• What the task asks: Those lines of the records that contain "Miner" are to be located and copied.

--------------------

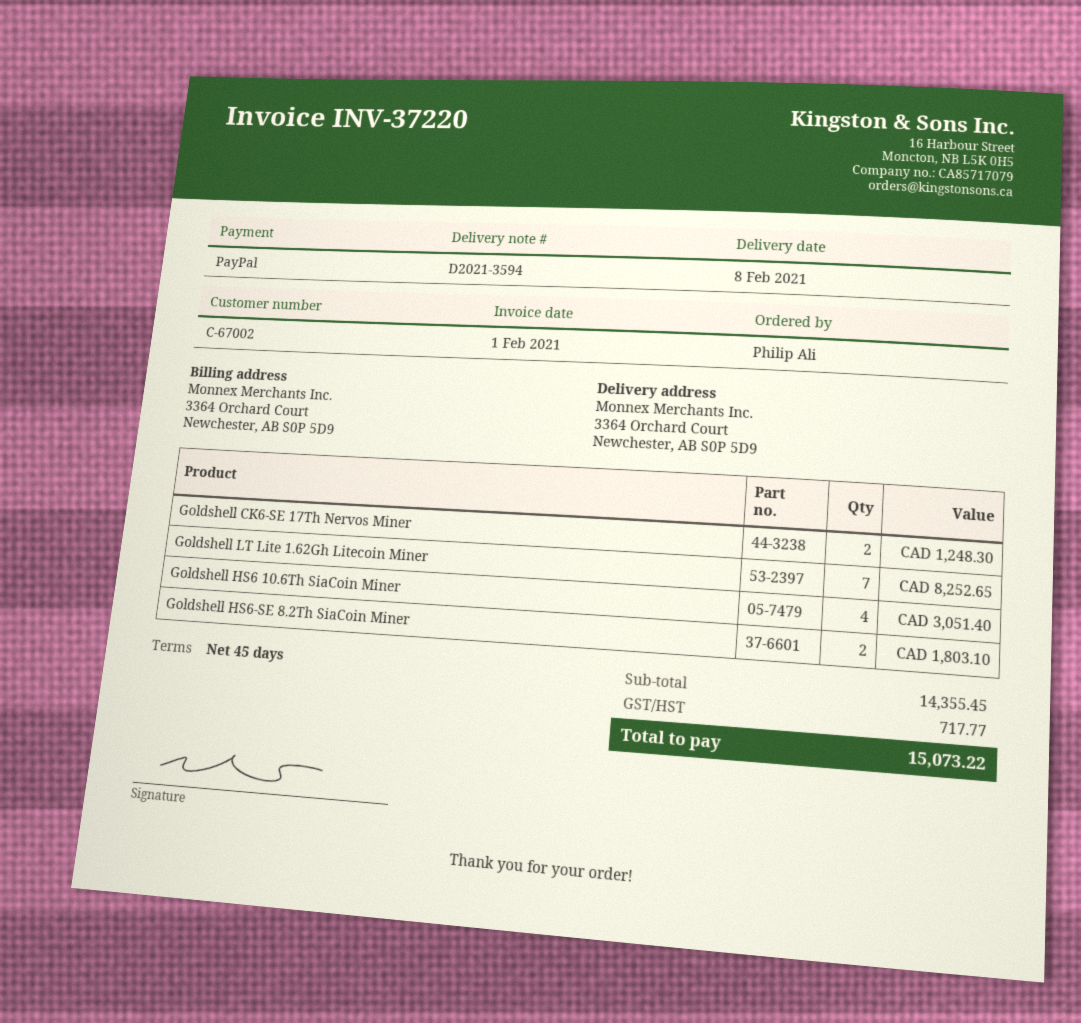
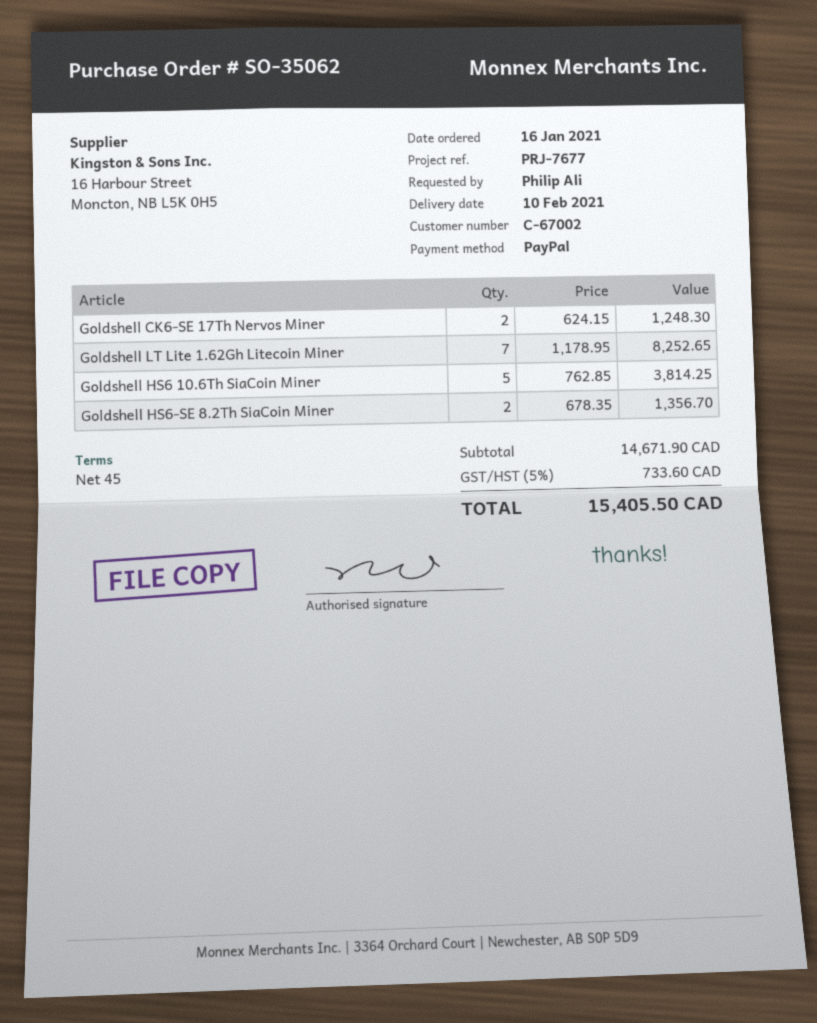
delivery date: 2021-02-08 -> 2021-02-10
Goldshell HS6 10.6Th SiaCoin Miner: 4 for 3051.40 -> 5 for 3814.25
Goldshell HS6-SE 8.2Th SiaCoin Miner: 2 for 1803.10 -> 2 for 1356.70
subtotal: 14355.45 -> 14671.90
tax: 717.77 -> 733.60
total: 15073.22 -> 15405.50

--------------------

• Result of the task:
Goldshell HS6 10.6Th SiaCoin Miner: 4 for 3051.40 -> 5 for 3814.25
Goldshell HS6-SE 8.2Th SiaCoin Miner: 2 for 1803.10 -> 2 for 1356.70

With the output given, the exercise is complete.